■ AIM OF THE EXERCISE
Print the listing below only from the line that has "border: 2px solid" through the line that has "text: 扁舟今日使人逢 ->", exactly, and drop any picture.

■ EXTRACTED INFORMATION
============

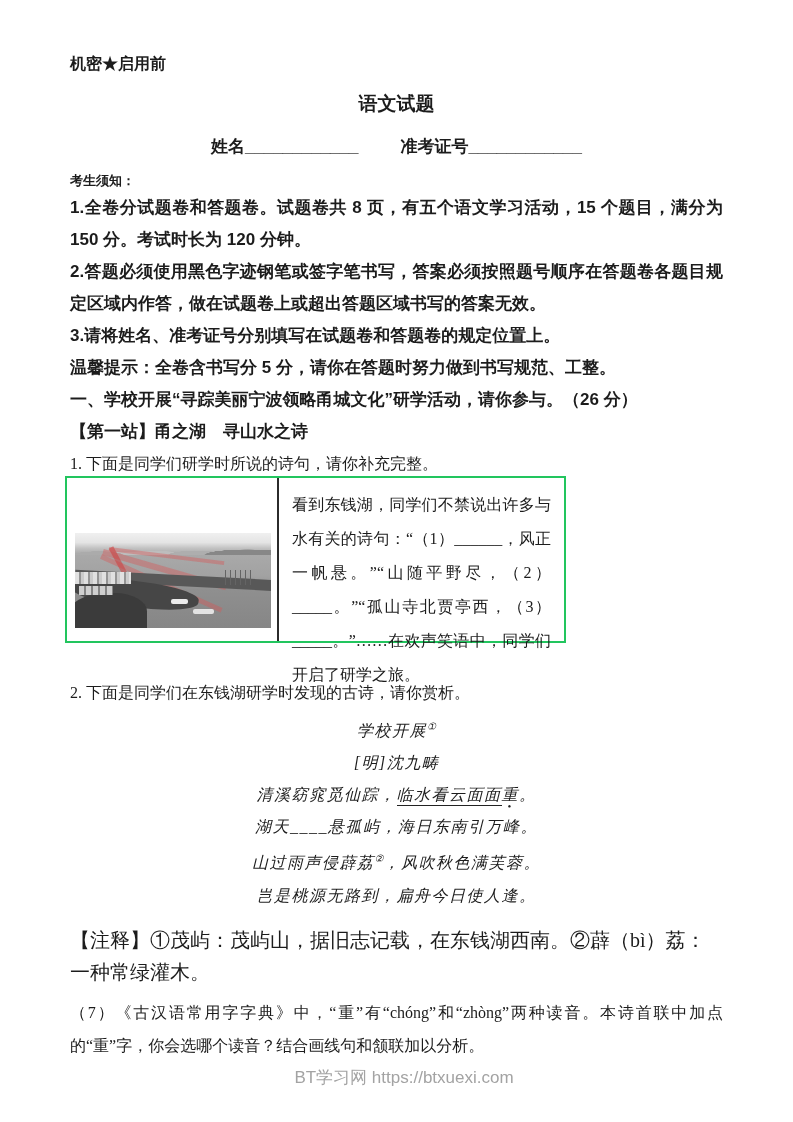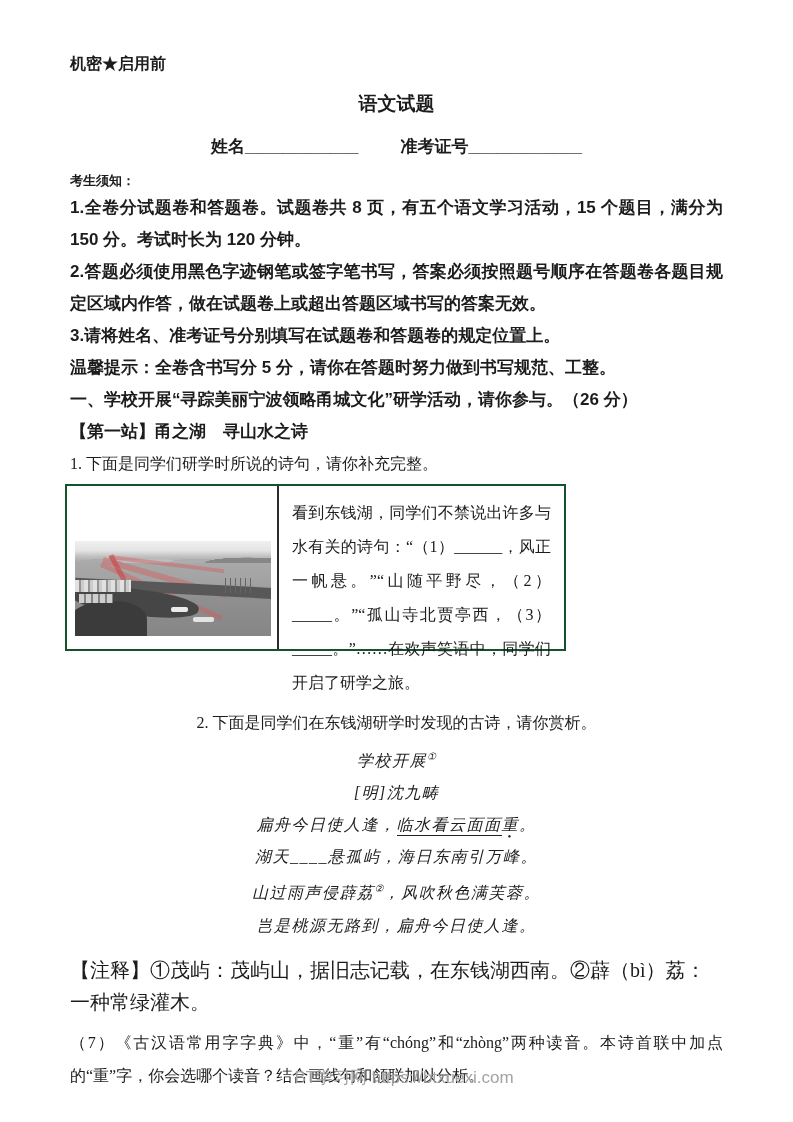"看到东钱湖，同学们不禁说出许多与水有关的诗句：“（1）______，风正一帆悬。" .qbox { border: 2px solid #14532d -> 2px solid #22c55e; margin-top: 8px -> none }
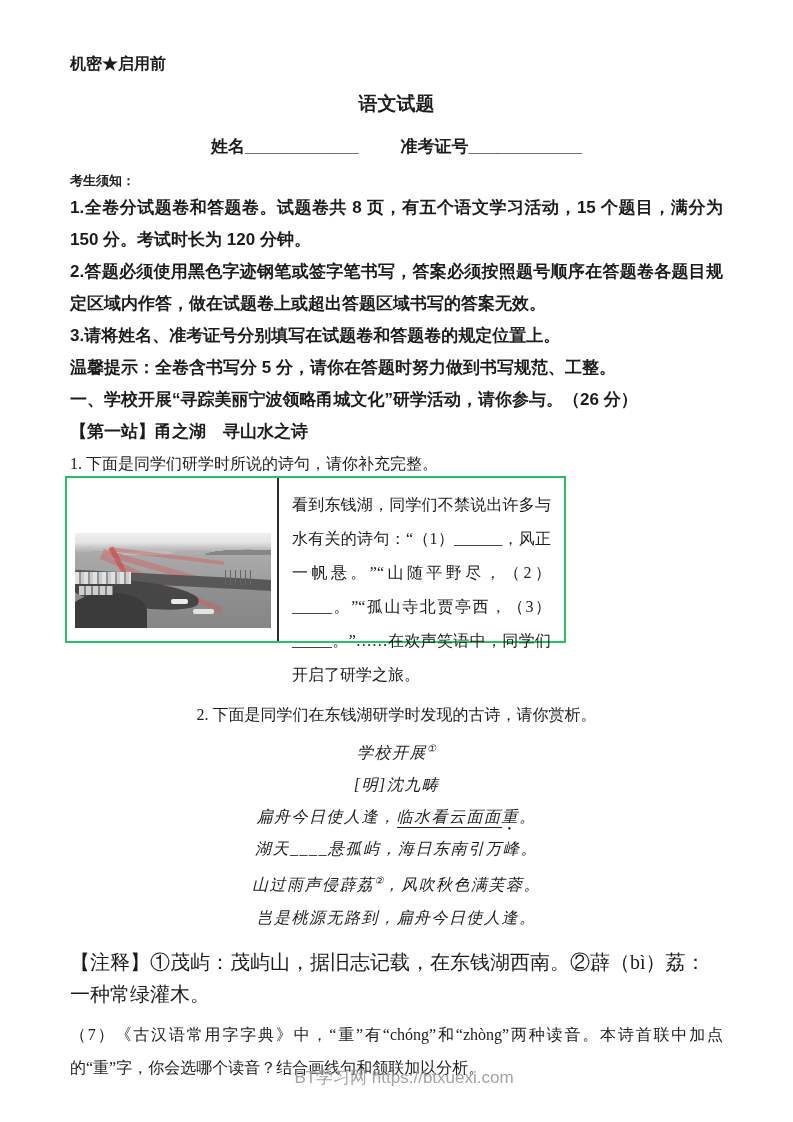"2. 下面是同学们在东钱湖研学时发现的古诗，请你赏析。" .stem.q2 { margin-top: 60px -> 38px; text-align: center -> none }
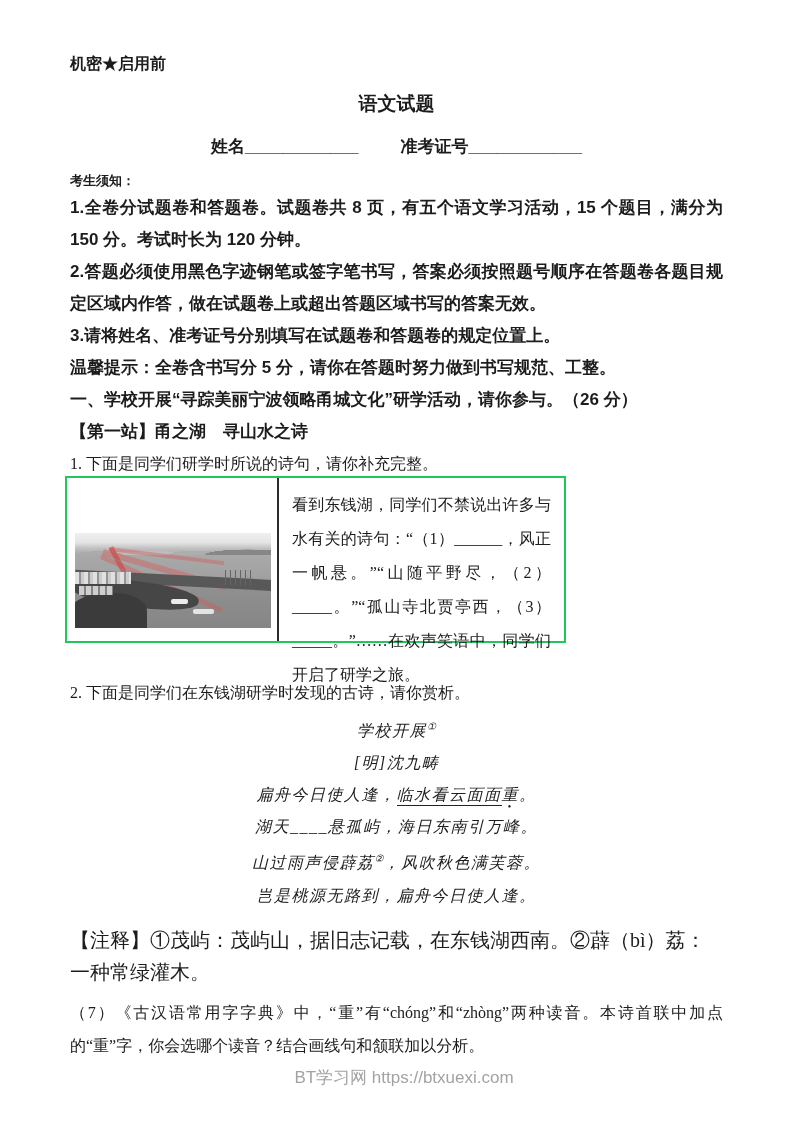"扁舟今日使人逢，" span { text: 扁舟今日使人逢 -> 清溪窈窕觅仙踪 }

============

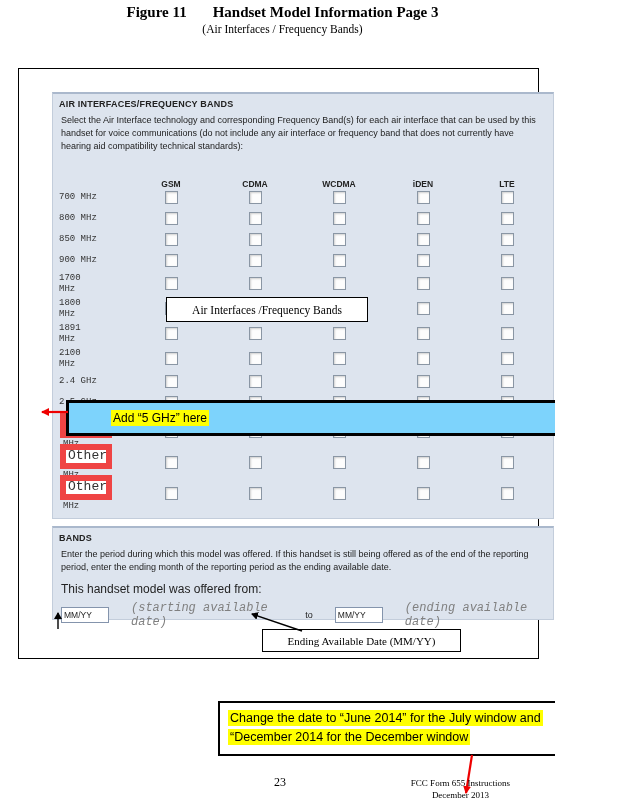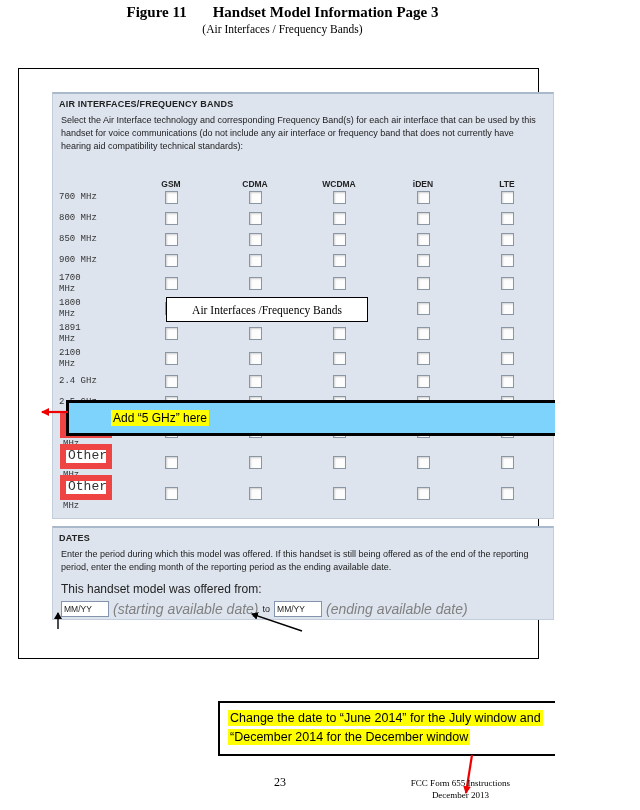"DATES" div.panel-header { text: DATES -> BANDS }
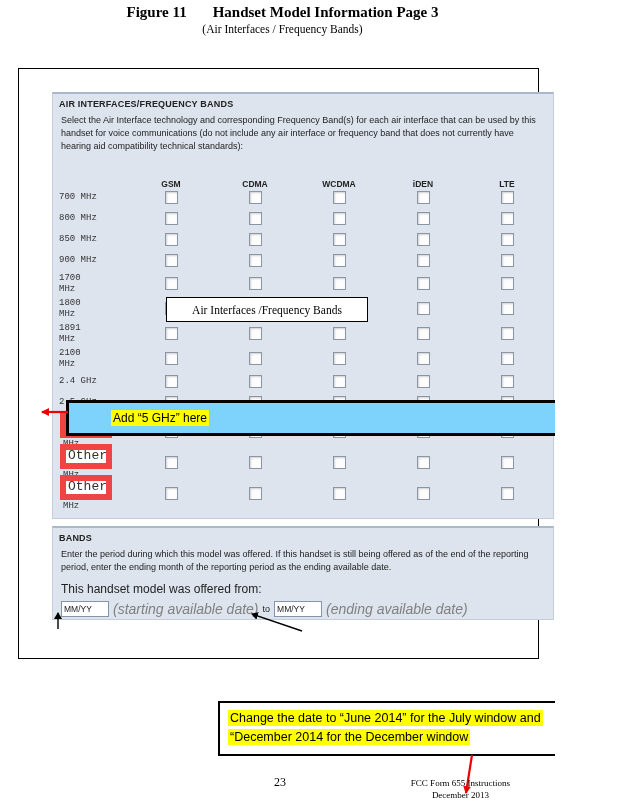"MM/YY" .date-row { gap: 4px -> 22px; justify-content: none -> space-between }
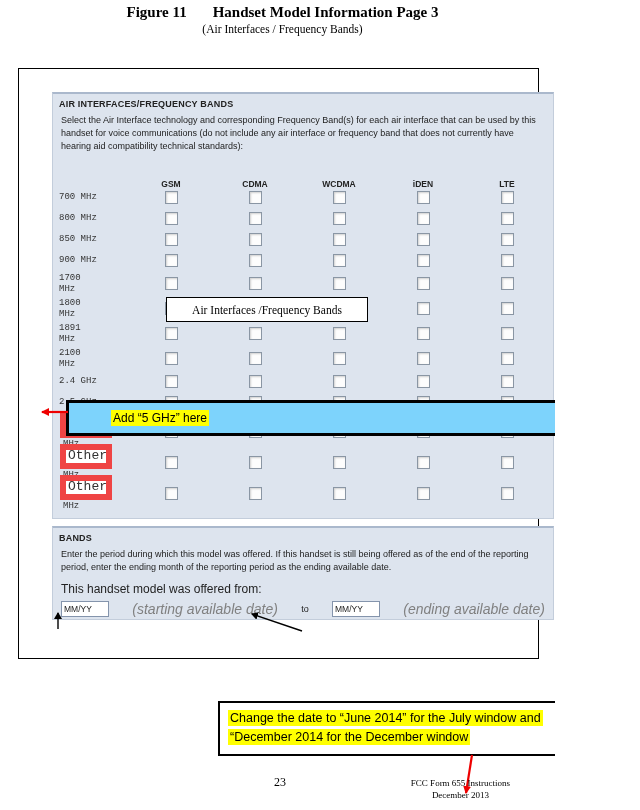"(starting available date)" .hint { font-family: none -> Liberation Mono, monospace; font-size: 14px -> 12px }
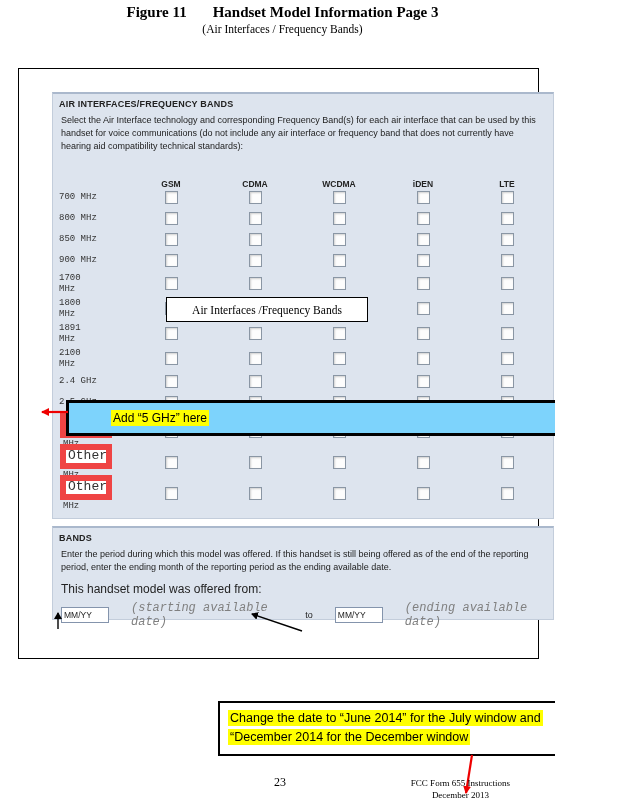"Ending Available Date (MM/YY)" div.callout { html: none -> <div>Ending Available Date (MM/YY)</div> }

============

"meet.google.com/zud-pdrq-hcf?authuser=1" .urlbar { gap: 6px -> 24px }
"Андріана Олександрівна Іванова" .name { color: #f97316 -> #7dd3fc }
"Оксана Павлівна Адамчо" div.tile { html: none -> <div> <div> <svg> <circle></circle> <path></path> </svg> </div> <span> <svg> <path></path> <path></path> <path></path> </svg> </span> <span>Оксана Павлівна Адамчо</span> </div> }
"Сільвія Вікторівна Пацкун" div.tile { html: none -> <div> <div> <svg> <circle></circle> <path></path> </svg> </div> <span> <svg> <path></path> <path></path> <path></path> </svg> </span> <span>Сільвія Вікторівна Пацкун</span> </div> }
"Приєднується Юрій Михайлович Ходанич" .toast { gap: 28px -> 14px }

============

■ RESPONSE AREA
"看到东钱湖，同学们不禁说出许多与水有关的诗句：“（1）______，风正一帆悬。" .qbox { border: 2px solid #14532d -> 2px solid #22c55e; margin-top: 8px -> none }
"2. 下面是同学们在东钱湖研学时发现的古诗，请你赏析。" .stem.q2 { margin-top: 60px -> 38px; text-align: center -> none }
"扁舟今日使人逢，" span { text: 扁舟今日使人逢 -> 清溪窈窕觅仙踪 }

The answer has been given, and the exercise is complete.